WHAT IS BEING ASKED ▸ Set down exactly the stretch of lines below that opens at the line containing "total: 598.41 -> 381.75" and continues through the last line of the entries, and nothing else.

Collected data entries ▸
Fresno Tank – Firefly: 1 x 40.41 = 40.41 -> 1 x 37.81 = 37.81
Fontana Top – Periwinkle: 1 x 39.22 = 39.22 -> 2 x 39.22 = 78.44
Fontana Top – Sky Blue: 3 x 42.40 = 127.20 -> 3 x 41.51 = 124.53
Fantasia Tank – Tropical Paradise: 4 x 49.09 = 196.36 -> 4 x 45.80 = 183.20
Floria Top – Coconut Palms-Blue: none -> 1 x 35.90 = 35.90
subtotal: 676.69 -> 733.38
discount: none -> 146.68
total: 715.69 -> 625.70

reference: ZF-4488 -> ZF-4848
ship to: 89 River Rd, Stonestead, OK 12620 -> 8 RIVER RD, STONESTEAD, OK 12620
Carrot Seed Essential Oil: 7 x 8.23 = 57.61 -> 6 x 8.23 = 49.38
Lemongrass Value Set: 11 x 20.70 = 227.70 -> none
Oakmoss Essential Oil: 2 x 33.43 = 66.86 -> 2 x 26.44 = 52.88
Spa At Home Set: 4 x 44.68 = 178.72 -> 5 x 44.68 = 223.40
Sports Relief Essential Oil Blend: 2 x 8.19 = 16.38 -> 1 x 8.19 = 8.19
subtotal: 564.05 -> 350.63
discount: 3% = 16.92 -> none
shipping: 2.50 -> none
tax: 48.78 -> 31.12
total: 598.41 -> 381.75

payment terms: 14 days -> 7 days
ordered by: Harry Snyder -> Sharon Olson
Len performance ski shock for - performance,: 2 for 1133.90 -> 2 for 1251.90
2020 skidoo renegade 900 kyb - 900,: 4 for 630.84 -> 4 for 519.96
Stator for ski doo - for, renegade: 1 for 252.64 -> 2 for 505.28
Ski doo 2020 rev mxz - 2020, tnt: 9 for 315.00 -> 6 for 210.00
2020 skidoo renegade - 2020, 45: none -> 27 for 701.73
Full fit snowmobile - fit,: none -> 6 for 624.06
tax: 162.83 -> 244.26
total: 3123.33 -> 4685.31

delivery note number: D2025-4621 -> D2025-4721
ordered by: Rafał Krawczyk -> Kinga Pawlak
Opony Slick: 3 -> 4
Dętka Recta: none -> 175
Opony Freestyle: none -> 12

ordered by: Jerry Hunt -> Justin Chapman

EXERCISE SOLUTION ▸
total: 598.41 -> 381.75

payment terms: 14 days -> 7 days
ordered by: Harry Snyder -> Sharon Olson
Len performance ski shock for - performance,: 2 for 1133.90 -> 2 for 1251.90
2020 skidoo renegade 900 kyb - 900,: 4 for 630.84 -> 4 for 519.96
Stator for ski doo - for, renegade: 1 for 252.64 -> 2 for 505.28
Ski doo 2020 rev mxz - 2020, tnt: 9 for 315.00 -> 6 for 210.00
2020 skidoo renegade - 2020, 45: none -> 27 for 701.73
Full fit snowmobile - fit,: none -> 6 for 624.06
tax: 162.83 -> 244.26
total: 3123.33 -> 4685.31

delivery note number: D2025-4621 -> D2025-4721
ordered by: Rafał Krawczyk -> Kinga Pawlak
Opony Slick: 3 -> 4
Dętka Recta: none -> 175
Opony Freestyle: none -> 12

ordered by: Jerry Hunt -> Justin Chapman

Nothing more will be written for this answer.